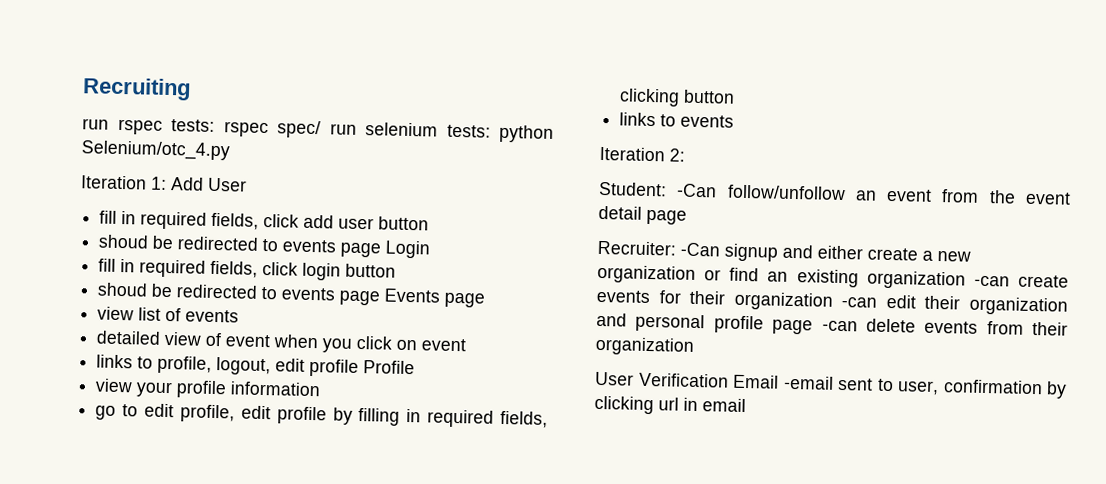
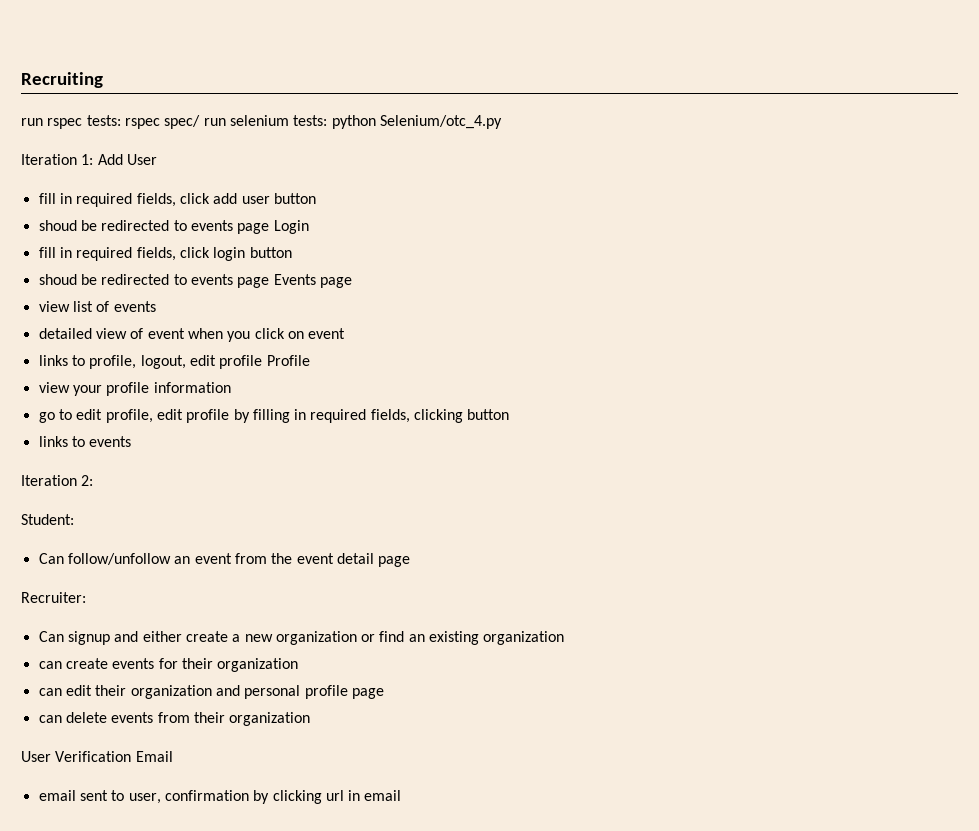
[676,183,718,198] -Can -> [38,553,64,564] // Can
[680,242,721,257] -Can -> [38,631,64,642] // Can
[973,275,1010,287] -can -> [38,661,62,669] // can
[841,297,878,308] -can -> [38,688,62,696] // can
[821,320,858,332] -can -> [38,715,62,723] // can
[783,375,834,390] -email -> [38,790,76,801] // email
=-=-=-=-=
- [WHAT THIS TASK INVOLVES] Output nothing but the lines from the one that contains "[841,297,878,308] -can ->" through the final line of the entries above, exactly as they appear.

- [SOLVED PROBLEM]
[841,297,878,308] -can -> [38,688,62,696] // can
[821,320,858,332] -can -> [38,715,62,723] // can
[783,375,834,390] -email -> [38,790,76,801] // email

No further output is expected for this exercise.